Monetary Policy Statement for June 2014
The Reserve Bank today increased the Official Cash Rate (OCR) by 25 basis points to 3.25 percent.
New Zealand's economic expansion has considerable momentum, with GDP estimated to have grown by around 4 percent in the year to June. Global financial conditions remain very accommodative and are reflected in low long-term interest rates and narrow risk spreads. Economic growth among New Zealand's trading partners is gradually improving and global inflation remains low.
Prices for New Zealand's export commodities remain historically high, but their recent falls will reduce farm incomes over the coming year. A continued acceleration in construction in Canterbury, and more broadly, is supporting growth, together with strong net immigration flows that are adding to housing and household demand. Business and consumer confidence remains buoyant, as do businesses' reported intentions to invest and to hire.
While house price inflation remains high, the housing market has moderated since late last year when restrictions were applied to high loan-to-value ratio mortgage lending and when mortgage interest rates began rising. Fiscal consolidation continues to moderate demand growth, though by less than previously assumed. The exchange rate has not yet adjusted to weakening commodity prices, but is expected to do so. The Bank does not believe the exchange rate is sustainable at current levels.

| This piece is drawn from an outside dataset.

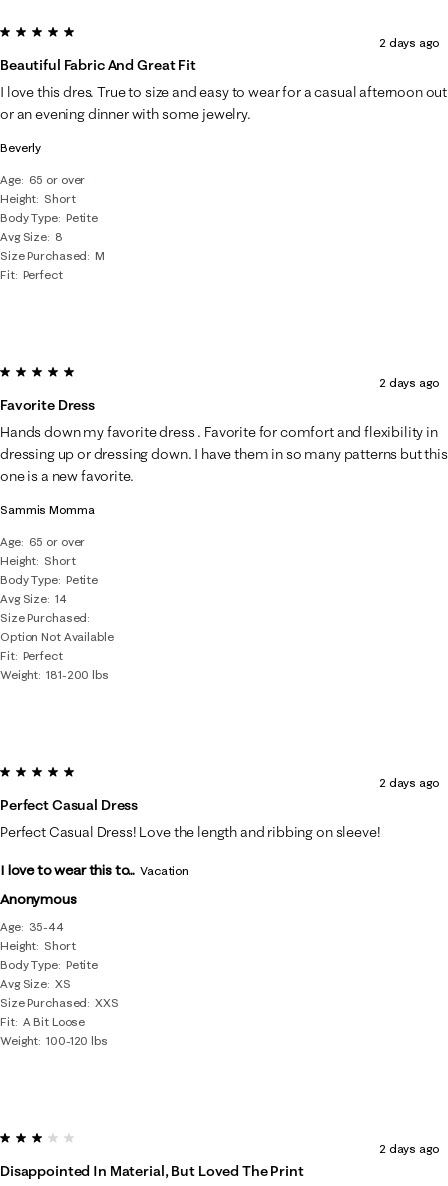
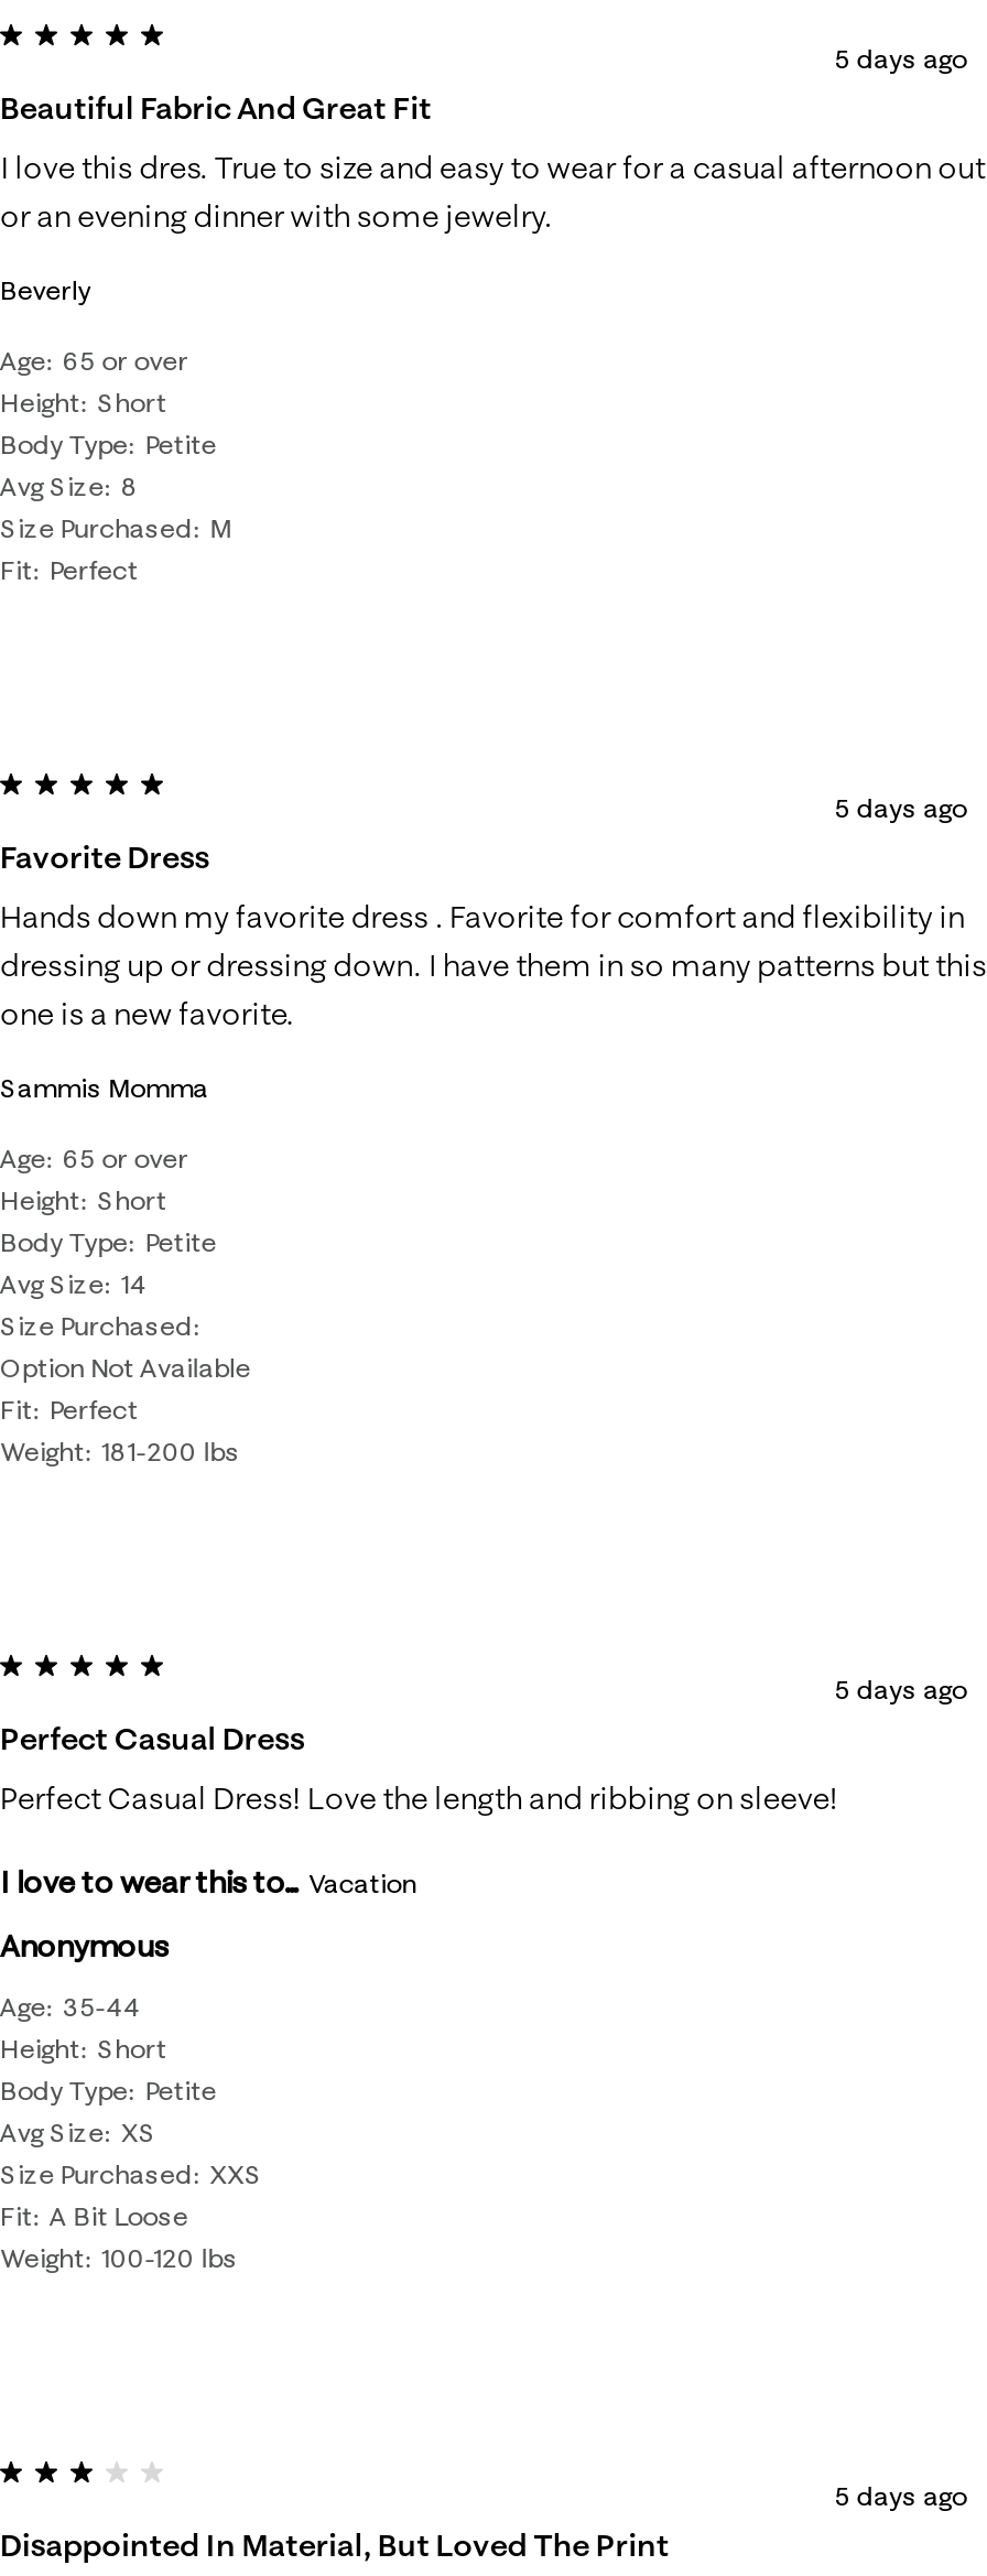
[379,34,439,50] 2 days ago -> [835,41,967,74] 5 days ago
[379,374,439,390] 2 days ago -> [835,790,967,823] 5 days ago
[379,774,439,790] 2 days ago -> [835,1671,967,1704] 5 days ago
[379,1140,439,1156] 2 days ago -> [835,2478,967,2511] 5 days ago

Headline inflation remains moderate and tradables inflation is expected to be low for some time. However, above trend growth has been absorbing spare capacity and adding pressure to non-tradables inflation. These pressures are particularly evident in construction cost increases. Nevertheless, overall wage inflation remains moderate, reflecting recent low headline inflation, increased labour force participation and strong net immigration. Inflationary pressures are expected to increase. In this environment, it is important that inflation expectations remain contained and that interest rates return to a more neutral level. The speed and extent to which the OCR will need to rise will depend on future economic and financial data, and its implications for inflationary pressures.
By increasing the OCR as needed to keep future average inflation near the two percent target mid-point, the Bank is seeking to ensure that the economic expansion can be sustained.